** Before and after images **
▼▼▼
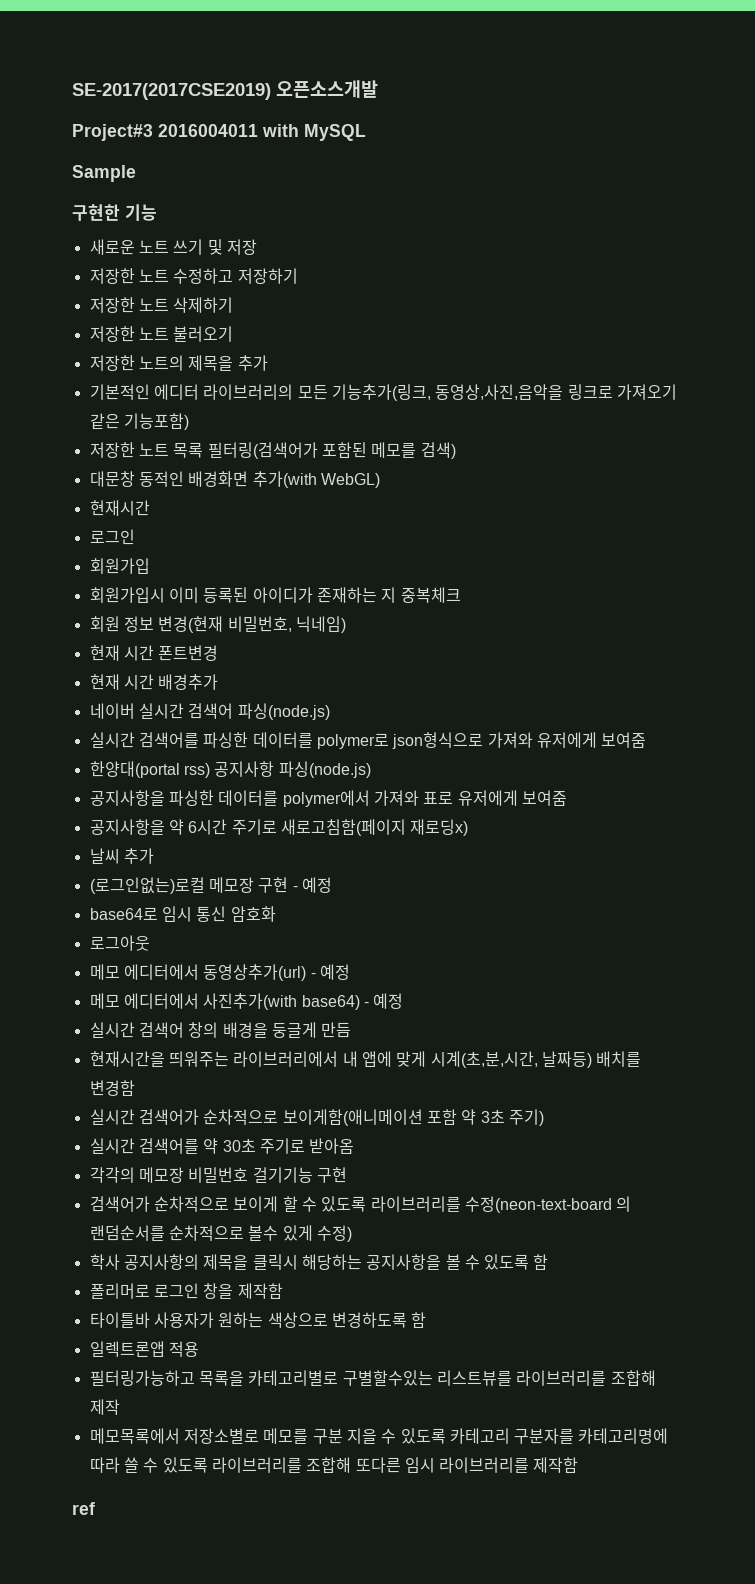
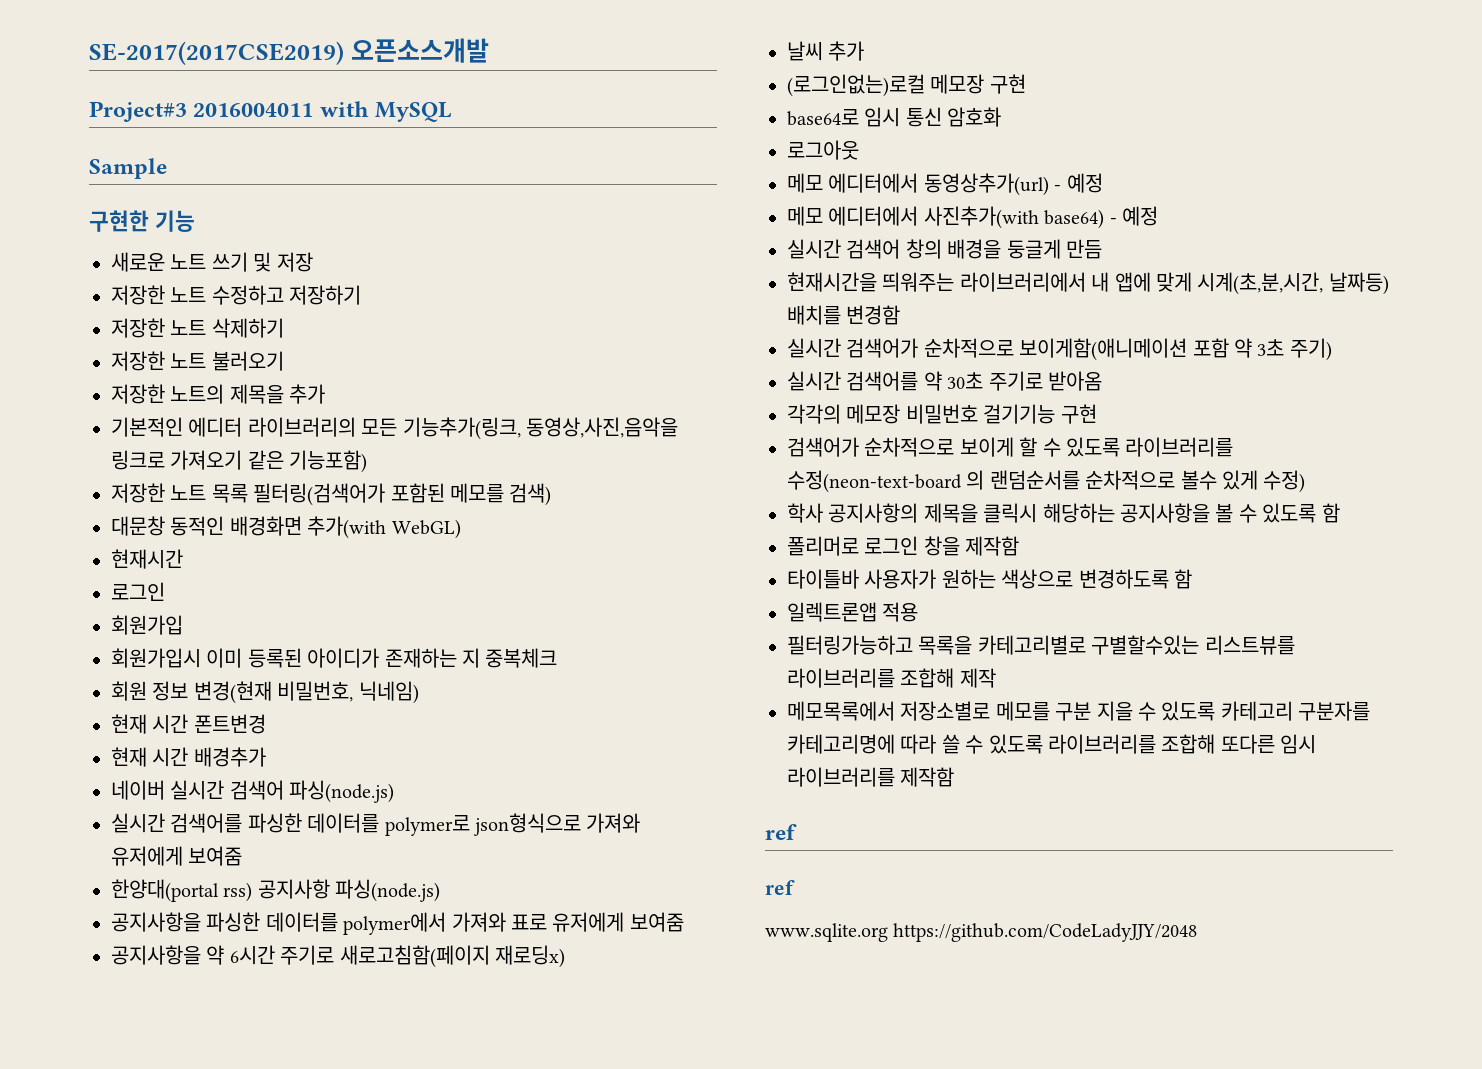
[292,877,332,893] - 예정 -> (1026, 84) none
(95, 1508) none -> [765,880,795,895] [765,923,1198,942] // ref // www.sqlite.org https://github.com/CodeLadyJJY/2048

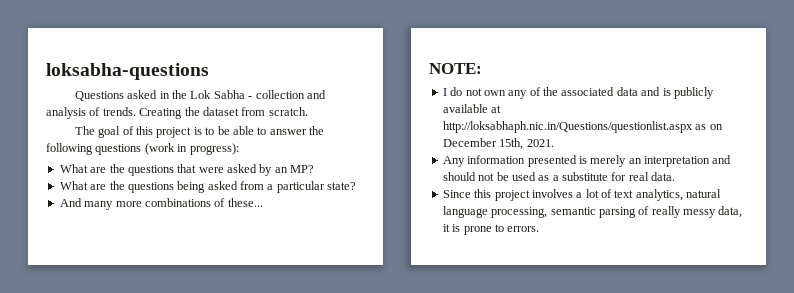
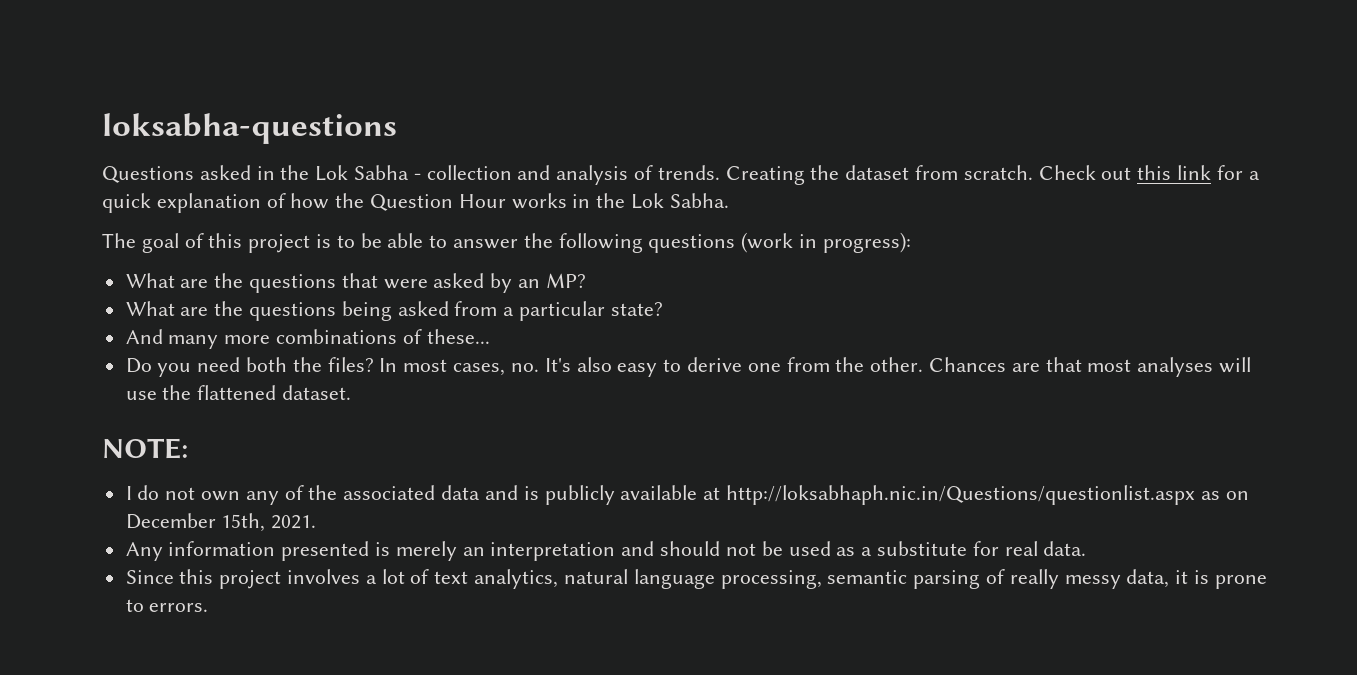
(308, 111) none -> [1038,165,1260,180] [102,193,729,213] Check out this link for a quick explanation of how the Question Hour works in the Lok Sabha.
(263, 202) none -> [125,357,1251,377] [125,385,352,400] // Do you need both the files? In most cases, no. It's also easy to derive one from the other. Chances are that most analyses will use the flattened dataset.

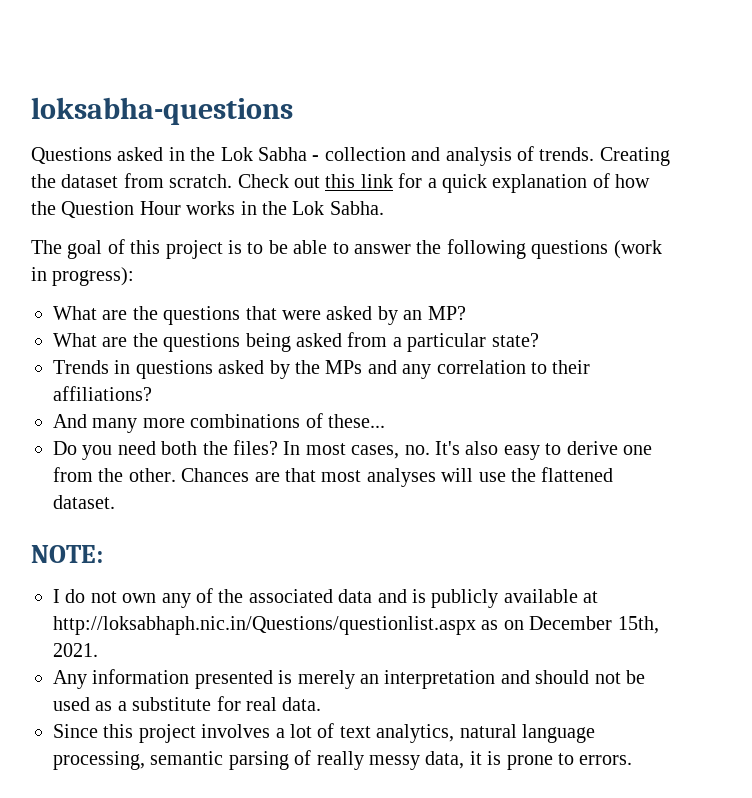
(663, 309) none -> [53,360,591,379] [53,386,152,401] // Trends in questions asked by the MPs and any correlation to their affiliations?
▲▲▲
** WORK TASK **
Each line from the line containing "(263, 202) none" through the last line above must be written out exactly, and every picture must be omitted.

** SOLUTION TO THIS PROBLEM **
(263, 202) none -> [125,357,1251,377] [125,385,352,400] // Do you need both the files? In most cases, no. It's also easy to derive one from the other. Chances are that most analyses will use the flattened dataset.

(663, 309) none -> [53,360,591,379] [53,386,152,401] // Trends in questions asked by the MPs and any correlation to their affiliations?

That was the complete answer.